KPG. What reoccurring themes have you noticed in your poetry over the years?  Is there a point of personal experience you revisit often?

JR. The connection between poetry and magic, as thread reaching way way back to earlier forms of perception. The Poet as Culture-bringer. Joe the Poet is a character I employed in my book The Joe Poems, and again in the anthology that Beatlick Press in Albuquerque published, Mo’ Joe. I like to say “employed” and not “invented” because I think Joe was around before I discovered him. Anyway, he (or she) is a shape-shifting, time-traveling bard who shows up when it’s least probable. My old poetry professor Jack Clarke, in From Feathers to Iron, talks about the cyberneticist Costa de Beauregard’s idea of “momentary irregular incursions” as how breakthroughs happen, whether in a poem or in a society. Magdalena poet Bruce Holsapple has done some good work on that. We could use a visit from Joe right now!

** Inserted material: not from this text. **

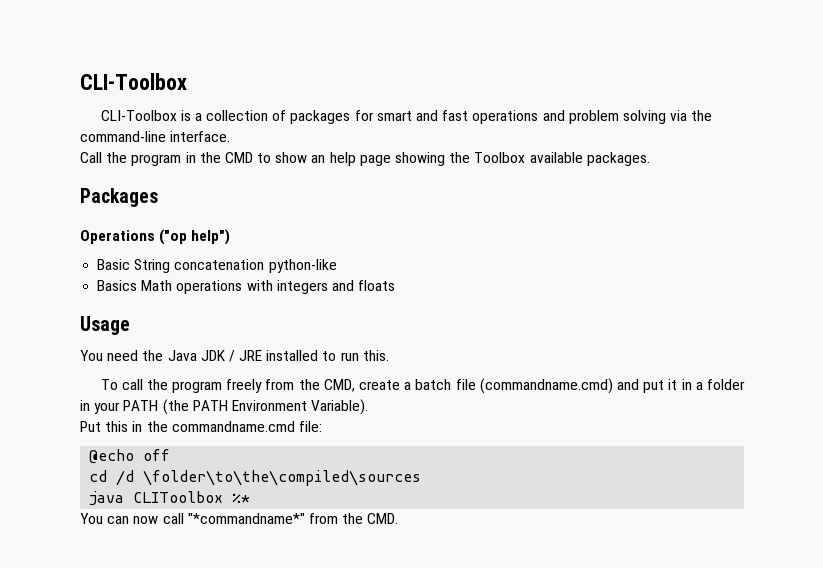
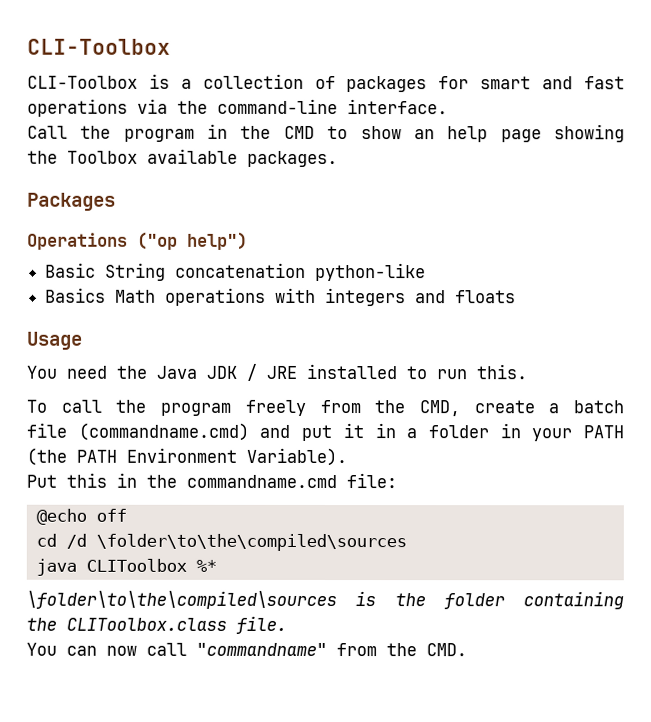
[542,110,666,124] and problem solving -> (128, 107) none
(251, 498) none -> [26,590,624,610] [26,615,287,634] // \folder\to\the\compiled\sources is the folder containing the CLIToolbox.class file.
[187,513,305,524] "*commandname*" -> [196,642,327,657] "commandname"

And also the Poet as Truthteller, Poet as Witness (to use Carolyn Forché’s term. That’s why I’ve long been drawn to topical or issue-oriented or “political” poetry, realizing the pitfalls. Albuquerque’s Margaret Randall is a role model as someone who can write a poetry of engagement that never compromises its artistic integrity. I was so shell-shocked by the recent election (coup d’etat?) that I felt I needed to do something, and so have begun a series of small poetry anthologies on issues of the day, whose overall title is Poets Speak.

KPG. Green, Red or Christmas when you order Huevos Rancheros?

JR. Usually Red, but occasionally Christmas.